いろんなものを撮りたいからくるくるくるビデオカメラを動かしながらあれもこれも撮影したい気持ちはわからなくもないが、
そうであれば、まずこの位置から10秒、次にあの位置に置いて10秒、今度はあっちから10秒。ゆっくり固定で動かさずに撮ればいいだけ。それを順番に繰り返していく。ここを意識すれば格段に見やすい記録撮影ができるのではないかと思います。
そしてもう一点、イベントや結婚式などは取り返しのつかないシーンの連続であることが多い。撮り逃した、RECが回ってなかった! ということが絶対に許されない時間でもある。
目の前のことをただ撮るだけでいいのだが、目の前のことをただ撮れないカメラマンも多くいるのも現状。
また、バッテリーが急に落ちた、手が当たってRECボタンを誤操作してしまった、などの機材トラブルが起こらないとも言えない。
それらを回避するために、もう1台のバックアップカメラ(家庭用の安いやつで問題なし)を予備で回しておくことが重要である。
メインカメラの隣にずっと回しっぱなしで立てておくとか、カメラの上に固定してくっつけておくとか、とにかく回しっぱなしで一切触らない予備カメラを作っておく。

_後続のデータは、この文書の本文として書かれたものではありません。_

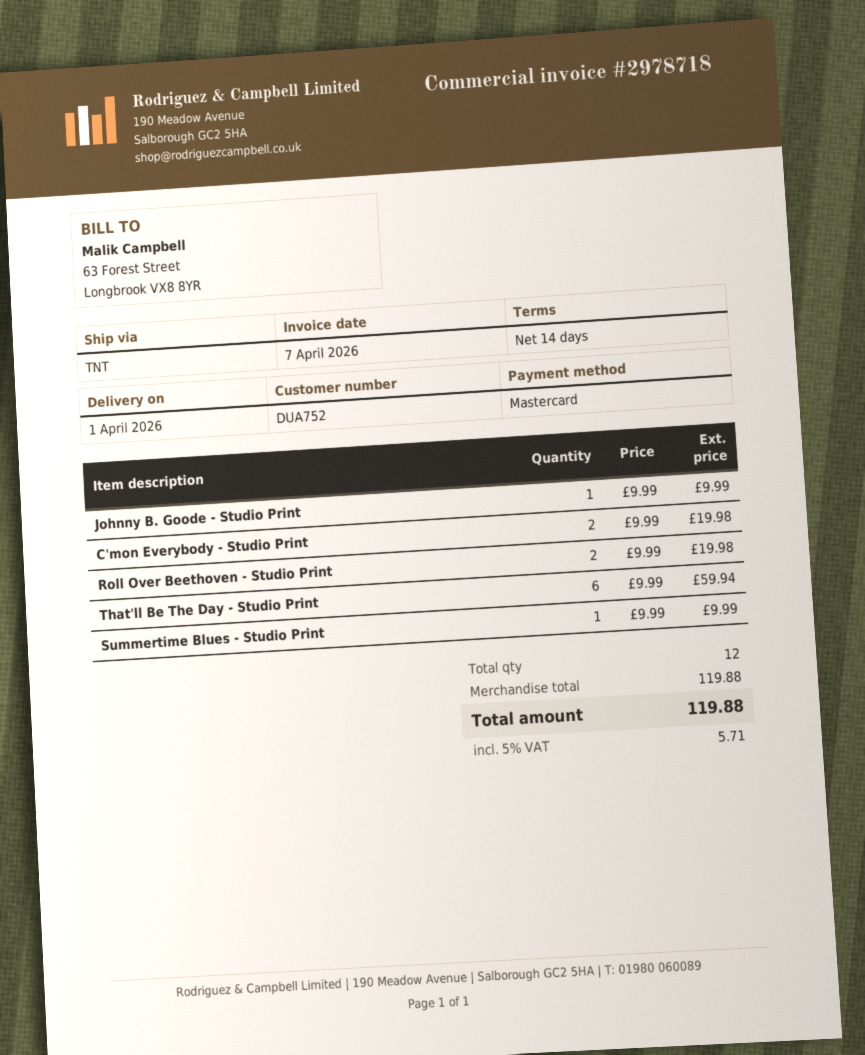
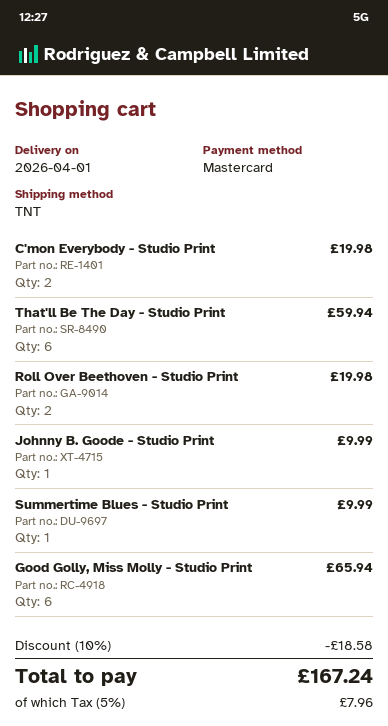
Good Golly, Miss Molly - Studio Print: none -> 6 for 65.94
discount: none -> 10% = 18.58
tax: 5% = 5.71 -> 5% = 7.96
total: 119.88 -> 167.24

記録撮影に於いてもう少し細かい話をしていくと、そもそもどの位置にメインカメラを置けばいいのかとか、音響卓からラインをもらってキャノンで音を入れたいとか色々あるのだが、それはまた機会があれば書きたいと思う。
・意思を持っていかない
・予備機を持っていく
基本的にはこの2点で記録撮影は誰でもできるようになる。